CAPTCHA–which stands for Completely Automated Public Turing test to tell Computers and Humans Apart–is a method for foiling automated attacks by spammers on Web sites. Before a Net surfer can perform at a site a task, such as setting up an email account or adding comments to a blog posting, he or she is presented with the image of a word or phrase that has been distressed in some way. The warped image is intended to thwart scanners and optical recognition software programs used to automate the compromising of web sites by spammers. The idea is that humans can read the characters in the image and type them into a form while machines can’t.
Some simple math reveals just how alarming Wilkins’ findings are. The operator of even a modest botnet of 10,000 machines would be perfectly happy with a success rate of 0.01 percent. That would mean 10 new gmail accounts could be created every second or 864,000 new accounts a day from which spam could be launched.
Google counters that Wilkins test targeted an old form of reCAPTCHA from 2008 that’s been changed. “[T]his study does not reflect the effectiveness of reCAPTCHA’s current technology against machine solvers,” a Google spokesperson told The Register. “We’ve found reCAPTCHA to be far more resilient while also striking a good balance with human usability, and we’ve received very positive feedback from customers.”
Wilkins acknowledged that his initial tests were on an older version of reCAPTCHA, but since that time, he has conducted tests on the new images produced by the system and found them to be even weaker than the older ones. In one of his original tests on the system, his success rate was five in 200. When that test was run on the new reCAPTCHA, the rate was 23 in 100.

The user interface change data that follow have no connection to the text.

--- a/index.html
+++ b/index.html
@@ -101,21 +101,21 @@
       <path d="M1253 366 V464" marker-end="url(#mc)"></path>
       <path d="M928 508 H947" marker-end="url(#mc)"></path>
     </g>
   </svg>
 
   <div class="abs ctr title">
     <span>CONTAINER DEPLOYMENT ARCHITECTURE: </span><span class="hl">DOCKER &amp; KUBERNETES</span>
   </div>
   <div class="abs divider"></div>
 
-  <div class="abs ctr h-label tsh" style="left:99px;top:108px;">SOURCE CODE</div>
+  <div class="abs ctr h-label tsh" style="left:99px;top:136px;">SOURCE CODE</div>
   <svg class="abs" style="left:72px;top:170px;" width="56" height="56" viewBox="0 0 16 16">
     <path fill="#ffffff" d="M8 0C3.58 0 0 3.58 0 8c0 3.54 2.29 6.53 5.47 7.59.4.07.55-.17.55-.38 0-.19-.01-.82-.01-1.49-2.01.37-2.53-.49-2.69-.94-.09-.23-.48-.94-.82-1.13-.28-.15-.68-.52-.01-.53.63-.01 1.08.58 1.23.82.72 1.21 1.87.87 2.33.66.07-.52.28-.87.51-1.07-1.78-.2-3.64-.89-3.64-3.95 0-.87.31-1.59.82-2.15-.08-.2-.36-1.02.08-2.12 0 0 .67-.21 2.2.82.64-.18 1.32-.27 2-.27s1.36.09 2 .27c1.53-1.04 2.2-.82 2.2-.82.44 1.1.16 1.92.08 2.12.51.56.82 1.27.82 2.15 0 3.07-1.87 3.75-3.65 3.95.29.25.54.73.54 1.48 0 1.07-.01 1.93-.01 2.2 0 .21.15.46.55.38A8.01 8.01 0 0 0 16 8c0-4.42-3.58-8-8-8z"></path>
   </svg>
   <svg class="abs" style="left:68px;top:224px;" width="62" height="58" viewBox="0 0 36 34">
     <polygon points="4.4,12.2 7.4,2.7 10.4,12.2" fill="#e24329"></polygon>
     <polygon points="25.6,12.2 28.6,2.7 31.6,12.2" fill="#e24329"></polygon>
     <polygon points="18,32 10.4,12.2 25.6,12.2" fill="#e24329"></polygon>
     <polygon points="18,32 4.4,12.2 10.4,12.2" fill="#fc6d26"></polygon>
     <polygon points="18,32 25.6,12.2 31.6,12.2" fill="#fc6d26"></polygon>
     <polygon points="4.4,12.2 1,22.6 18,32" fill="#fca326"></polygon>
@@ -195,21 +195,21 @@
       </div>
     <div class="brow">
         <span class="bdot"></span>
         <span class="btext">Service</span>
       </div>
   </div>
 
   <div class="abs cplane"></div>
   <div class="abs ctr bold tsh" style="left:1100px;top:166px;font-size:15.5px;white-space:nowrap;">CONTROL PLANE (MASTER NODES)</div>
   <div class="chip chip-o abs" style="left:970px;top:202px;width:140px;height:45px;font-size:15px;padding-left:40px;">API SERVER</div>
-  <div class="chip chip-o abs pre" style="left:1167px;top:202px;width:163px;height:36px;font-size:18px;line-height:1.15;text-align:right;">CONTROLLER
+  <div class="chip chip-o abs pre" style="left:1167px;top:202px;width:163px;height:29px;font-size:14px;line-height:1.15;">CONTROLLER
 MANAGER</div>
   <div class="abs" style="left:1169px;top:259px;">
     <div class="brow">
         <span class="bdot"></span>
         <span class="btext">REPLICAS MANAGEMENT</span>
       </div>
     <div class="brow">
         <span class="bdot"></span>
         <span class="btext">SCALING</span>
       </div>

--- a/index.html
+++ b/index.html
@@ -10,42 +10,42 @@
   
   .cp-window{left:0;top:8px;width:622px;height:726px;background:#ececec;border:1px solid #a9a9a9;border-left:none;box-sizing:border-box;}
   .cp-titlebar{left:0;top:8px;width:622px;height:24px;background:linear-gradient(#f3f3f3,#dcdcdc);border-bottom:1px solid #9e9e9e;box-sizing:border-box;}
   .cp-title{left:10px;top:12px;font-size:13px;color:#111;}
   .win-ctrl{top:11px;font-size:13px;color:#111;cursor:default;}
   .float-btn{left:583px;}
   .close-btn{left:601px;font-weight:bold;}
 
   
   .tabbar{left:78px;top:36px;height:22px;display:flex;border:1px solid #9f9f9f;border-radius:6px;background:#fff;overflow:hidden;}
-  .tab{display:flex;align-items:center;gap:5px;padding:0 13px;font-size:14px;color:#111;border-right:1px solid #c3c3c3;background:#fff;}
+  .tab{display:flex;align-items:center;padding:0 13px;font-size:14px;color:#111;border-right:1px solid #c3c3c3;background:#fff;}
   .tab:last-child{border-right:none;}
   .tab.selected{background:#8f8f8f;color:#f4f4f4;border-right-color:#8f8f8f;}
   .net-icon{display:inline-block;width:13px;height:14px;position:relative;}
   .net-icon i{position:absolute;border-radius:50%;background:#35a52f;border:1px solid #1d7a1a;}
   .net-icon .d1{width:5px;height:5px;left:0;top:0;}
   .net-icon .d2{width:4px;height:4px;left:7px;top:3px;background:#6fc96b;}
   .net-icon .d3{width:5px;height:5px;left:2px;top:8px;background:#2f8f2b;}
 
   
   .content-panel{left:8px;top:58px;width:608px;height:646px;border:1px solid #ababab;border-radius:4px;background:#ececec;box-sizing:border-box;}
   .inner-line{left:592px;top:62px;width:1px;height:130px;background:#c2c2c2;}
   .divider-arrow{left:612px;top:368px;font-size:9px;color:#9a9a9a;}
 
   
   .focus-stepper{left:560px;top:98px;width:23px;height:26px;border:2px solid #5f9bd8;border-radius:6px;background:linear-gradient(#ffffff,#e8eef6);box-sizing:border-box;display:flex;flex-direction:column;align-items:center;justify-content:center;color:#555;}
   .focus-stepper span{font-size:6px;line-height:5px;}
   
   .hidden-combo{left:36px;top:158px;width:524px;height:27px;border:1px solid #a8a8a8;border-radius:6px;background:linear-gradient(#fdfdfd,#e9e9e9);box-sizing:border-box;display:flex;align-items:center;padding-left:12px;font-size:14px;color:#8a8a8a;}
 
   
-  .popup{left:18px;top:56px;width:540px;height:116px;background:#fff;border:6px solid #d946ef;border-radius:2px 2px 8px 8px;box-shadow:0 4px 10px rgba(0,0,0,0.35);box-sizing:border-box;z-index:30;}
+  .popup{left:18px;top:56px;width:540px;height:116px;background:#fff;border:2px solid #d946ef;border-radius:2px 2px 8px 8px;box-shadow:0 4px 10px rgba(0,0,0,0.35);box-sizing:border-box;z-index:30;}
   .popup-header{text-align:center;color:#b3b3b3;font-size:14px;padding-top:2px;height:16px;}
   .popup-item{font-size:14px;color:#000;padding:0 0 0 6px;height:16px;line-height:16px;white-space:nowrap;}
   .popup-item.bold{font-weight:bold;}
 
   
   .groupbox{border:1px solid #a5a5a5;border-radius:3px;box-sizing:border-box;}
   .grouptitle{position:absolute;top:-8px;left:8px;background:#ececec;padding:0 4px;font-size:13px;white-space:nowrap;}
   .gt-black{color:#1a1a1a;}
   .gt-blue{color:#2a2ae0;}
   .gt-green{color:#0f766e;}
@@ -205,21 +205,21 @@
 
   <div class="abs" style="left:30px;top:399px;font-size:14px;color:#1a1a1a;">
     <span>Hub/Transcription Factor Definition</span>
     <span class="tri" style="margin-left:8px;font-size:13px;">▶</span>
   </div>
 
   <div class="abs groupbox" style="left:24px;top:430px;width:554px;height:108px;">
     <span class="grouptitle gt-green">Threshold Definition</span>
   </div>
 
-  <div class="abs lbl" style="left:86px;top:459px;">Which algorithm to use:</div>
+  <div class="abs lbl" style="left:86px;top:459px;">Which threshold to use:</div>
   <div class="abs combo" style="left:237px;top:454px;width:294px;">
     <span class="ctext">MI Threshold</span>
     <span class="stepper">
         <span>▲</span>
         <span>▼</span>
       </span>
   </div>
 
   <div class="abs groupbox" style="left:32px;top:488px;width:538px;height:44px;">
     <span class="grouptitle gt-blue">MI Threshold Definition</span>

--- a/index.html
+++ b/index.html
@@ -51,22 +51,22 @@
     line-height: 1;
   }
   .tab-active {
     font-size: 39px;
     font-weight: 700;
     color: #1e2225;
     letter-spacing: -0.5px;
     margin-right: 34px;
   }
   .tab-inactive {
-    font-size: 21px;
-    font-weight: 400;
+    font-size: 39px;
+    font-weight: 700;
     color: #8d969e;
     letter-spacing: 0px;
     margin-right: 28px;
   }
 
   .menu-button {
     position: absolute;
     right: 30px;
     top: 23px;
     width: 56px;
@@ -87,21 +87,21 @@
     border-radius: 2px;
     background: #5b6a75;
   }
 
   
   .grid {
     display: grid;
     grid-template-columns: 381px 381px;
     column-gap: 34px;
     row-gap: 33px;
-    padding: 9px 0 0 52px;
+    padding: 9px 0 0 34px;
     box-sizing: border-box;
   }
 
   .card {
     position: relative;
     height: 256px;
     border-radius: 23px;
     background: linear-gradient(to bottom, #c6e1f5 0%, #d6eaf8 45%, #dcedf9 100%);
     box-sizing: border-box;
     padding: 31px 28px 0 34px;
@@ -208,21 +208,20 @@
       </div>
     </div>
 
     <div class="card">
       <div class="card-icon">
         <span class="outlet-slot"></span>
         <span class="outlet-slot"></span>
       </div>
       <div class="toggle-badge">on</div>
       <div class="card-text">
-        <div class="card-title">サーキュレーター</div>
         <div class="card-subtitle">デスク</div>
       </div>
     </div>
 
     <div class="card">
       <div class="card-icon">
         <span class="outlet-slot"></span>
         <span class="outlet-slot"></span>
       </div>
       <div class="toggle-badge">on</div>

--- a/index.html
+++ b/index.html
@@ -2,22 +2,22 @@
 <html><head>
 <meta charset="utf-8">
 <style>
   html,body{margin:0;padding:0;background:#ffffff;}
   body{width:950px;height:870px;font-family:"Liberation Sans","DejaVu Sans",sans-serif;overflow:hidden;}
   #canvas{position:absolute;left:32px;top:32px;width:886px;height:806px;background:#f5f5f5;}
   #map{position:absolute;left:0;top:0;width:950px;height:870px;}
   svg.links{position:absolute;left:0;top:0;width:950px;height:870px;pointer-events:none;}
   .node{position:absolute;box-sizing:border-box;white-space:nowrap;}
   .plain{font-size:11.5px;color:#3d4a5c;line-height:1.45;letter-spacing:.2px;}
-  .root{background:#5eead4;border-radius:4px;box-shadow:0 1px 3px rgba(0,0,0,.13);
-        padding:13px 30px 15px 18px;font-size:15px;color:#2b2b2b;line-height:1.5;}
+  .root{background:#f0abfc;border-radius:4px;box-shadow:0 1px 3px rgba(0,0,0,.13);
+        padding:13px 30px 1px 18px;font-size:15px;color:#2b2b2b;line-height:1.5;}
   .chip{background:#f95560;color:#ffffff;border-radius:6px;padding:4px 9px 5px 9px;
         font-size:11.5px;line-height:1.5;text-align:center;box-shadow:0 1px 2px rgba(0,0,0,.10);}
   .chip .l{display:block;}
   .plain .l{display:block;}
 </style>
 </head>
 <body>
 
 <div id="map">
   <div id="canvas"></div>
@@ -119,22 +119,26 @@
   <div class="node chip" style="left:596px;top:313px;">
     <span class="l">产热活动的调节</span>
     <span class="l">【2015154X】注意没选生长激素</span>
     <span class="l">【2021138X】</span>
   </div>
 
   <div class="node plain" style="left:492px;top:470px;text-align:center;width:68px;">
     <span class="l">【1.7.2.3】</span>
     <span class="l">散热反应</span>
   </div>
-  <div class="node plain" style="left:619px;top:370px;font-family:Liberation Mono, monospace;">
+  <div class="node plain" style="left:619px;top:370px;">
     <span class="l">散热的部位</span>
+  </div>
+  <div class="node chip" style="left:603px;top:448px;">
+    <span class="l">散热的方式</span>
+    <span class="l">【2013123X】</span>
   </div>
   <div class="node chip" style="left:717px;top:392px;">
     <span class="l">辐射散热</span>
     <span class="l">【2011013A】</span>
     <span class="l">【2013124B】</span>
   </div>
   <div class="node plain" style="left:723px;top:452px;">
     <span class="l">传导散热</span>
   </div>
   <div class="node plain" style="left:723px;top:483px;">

The major difference between the old and new versions of reCAPTCHA, according to Wilkins, is the use of horizontal lines to obscure the characters in the image. While the use of the lines makes it harder for machines to recognize a reCAPTCHA phrase–although Wilkins asserts the lines can be subverted easily by spammers–it also makes the phrase harder to read by humans, too. New reCAPTCHA images drop the lines but add distortion to the image. They’re easier to read for humans, but, alas, they’re also easier for machines to crack.
Unlike most CAPTCHA systems, Google’s uses images with two words. That’s because Google uses reCAPTCHA for two purposes. Like other CAPTCHA systems, it’s designed to frustrate spammers, but it’s also incorporated into Google’s efforts to digitize books. When a word in a book scan can’t be recognized by Google’s OCR software, it’s sent to the reCAPTCHA pool. So when a person enters a reCAPTCHA phrase into a form, Google can discover what its OCR program couldn’t, without having to hire human editors to review scanning results.
One weakness of CAPTCHA schemes, though is that they use words that can be found in a dictionary. This makes it easier for machines to crack the phrases because they have something to compare them to for errors.
In addition, reCAPTCHA uses a “one-off” system. That means a letter in a word can be incorrect, and it will still be accepted by the system.
So if the reCAPTCHA phrase contains the word “meat” and a Webster enters “peat,” his or her response will still be interpreted as a valid one.
Some alternatives to CAPTCHA avoid words entirely. Microsoft, for instance, has developed a scheme called Asirra that is totally based on images of cats and dogs. To perform a task protected by Asirra, a netizen is presented with an array of 12 pictures and asked to identify each as either a canine or feline. This method is called Human Interactive Proof, or HIP.
To be effective, HIP systems need to be supported by large databases that tax the computational power of an attacking spammer. Microsoft does that by using the picture database at Petfinder.com, which contains some three million photos.